For the diagnosis of bipolar type I, ICD-11requires:2

  • A history of at least one manic or mixed episode.

For the diagnosis of bipolar type II, ICD-11 requires:2

  • A history of at least one hypomanic episode, and;

  • A history of at least one depressive episode, and;

  • No history of manic or mixed episodes.

ICD-11 defines a manic episode as an extreme mood state, lasting at least one week (unless shortened by treatment), with:2

  • Euphoria, irritability, or expansiveness, and increased activity or a subjective experience of increased energy, and;

  • Several (the exact number is not defined, and left to clinical judgement) of:

    • Rapid or pressured speech.

    • Flight of ideas.

    • Increased self-esteem or grandiosity.

    • Decreased need for sleep.

    • Distractibility.

    • Impulsive or reckless behaviour.

    • Emotional lability.

ICD-11 defines a hypomanic episode as a persistent mood state lasting at least several days, characterised by a mild of elevation of mood or increased irritability and increased activity or energy, plus other characteristic symptoms, as listed above. It states that hypomanic symptoms must not be severe enough to cause marked impairment in socio-occupational functioning, nor necessitate hospitalisation, and there must be no accompanying delusions or hallucinations.2

Adults presenting in primary care with depression should be asked about previous periods of overactivity or disinhibited behaviour.

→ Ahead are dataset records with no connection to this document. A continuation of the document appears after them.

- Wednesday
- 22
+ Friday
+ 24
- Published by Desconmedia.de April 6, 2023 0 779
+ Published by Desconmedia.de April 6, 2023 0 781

If the overactivity or disinhibited behaviour lasted for four days or more, referral for specialist mental health assessment should be considered.

Clinical course

  • Frequency and duration of episodes are variable.

  • The symptoms of mania (or hypomania) and the presence of depressive symptoms may vary from day to day and also within the day.

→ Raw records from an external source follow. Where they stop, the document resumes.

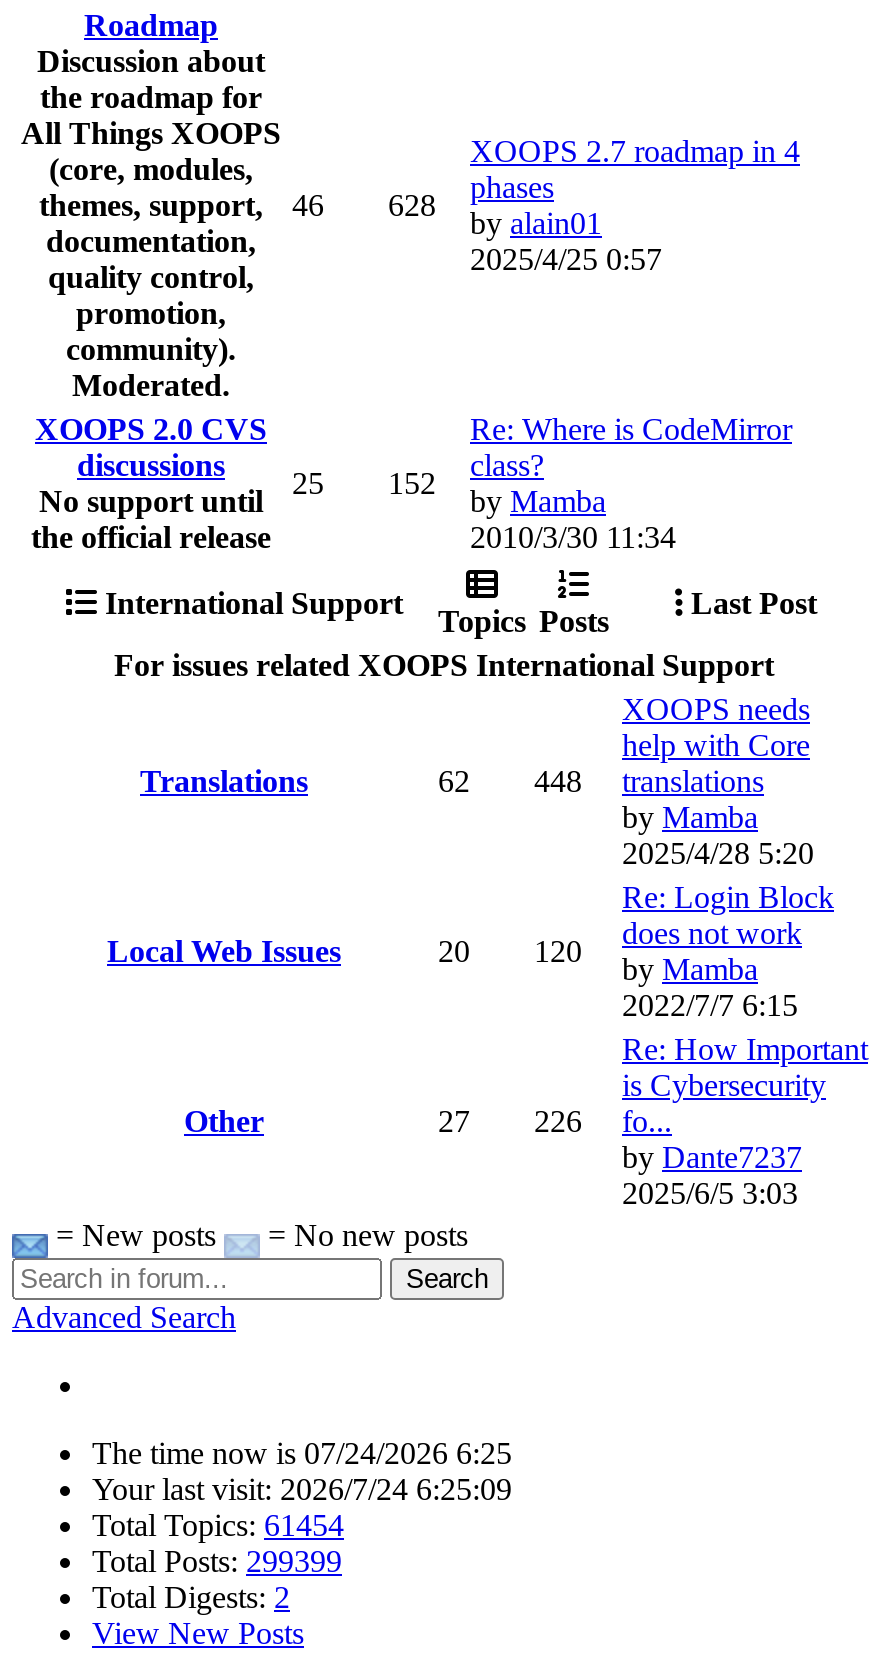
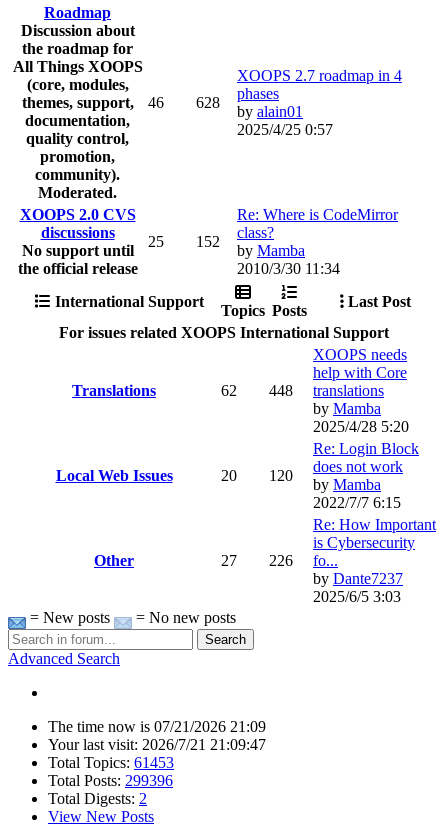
- The time now is 07/24/2026 6:25
+ The time now is 07/21/2026 21:09

- Your last visit: 2026/7/24 6:25:09
+ Your last visit: 2026/7/21 21:09:47

- Total Topics: 61454
+ Total Topics: 61453

- Total Posts: 299399
+ Total Posts: 299396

  • Between episodes patients may lead a normal work life and a normal lifestyle.

  • 10-20% have rapid cycling - defined as four or more cycles of depression and mania a year, with no intervening asymptomatic episodes.17

Clinical assessment of a patient with bipolar disorder4

Take a detailed history of the episode - symptoms, presence of hallucinations or delusions, collateral history if the patient consents to this:

  • Any previous episodes of mania or depression.

  • Any suicidal or homicidal thoughts.

  • Any self-neglect.

  • Family history.

  • Substance misuse, smoking and alcohol intake.

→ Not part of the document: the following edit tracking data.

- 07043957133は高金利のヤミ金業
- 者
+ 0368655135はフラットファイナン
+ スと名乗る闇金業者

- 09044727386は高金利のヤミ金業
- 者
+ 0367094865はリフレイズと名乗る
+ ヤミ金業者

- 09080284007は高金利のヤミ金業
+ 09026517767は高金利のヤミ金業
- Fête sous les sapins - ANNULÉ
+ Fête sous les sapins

  • General physical health.

Differential diagnosis18

Management of bipolar disorder4

The basis to any successful management plan is development of good rapport and a trusting relationship with the patient and their carers. Patients require educational information regarding the diagnosis and management strategies. Shared care protocols may be available and patients should have access to community mental health teams.

In primary care, the clinician's role is to maintain an ongoing relationship with the person and their family/carers, help them to follow care plans devised in secondary care, institute crisis plans when appropriate to do so and monitor treatment.

All people with suspected bipolar disorder should be referred to a specialist mental health team to confirm the diagnosis and establish treatment.8

This referral should be made urgently if:4

  • The individual presents with mania.

  • The individual has severe depression.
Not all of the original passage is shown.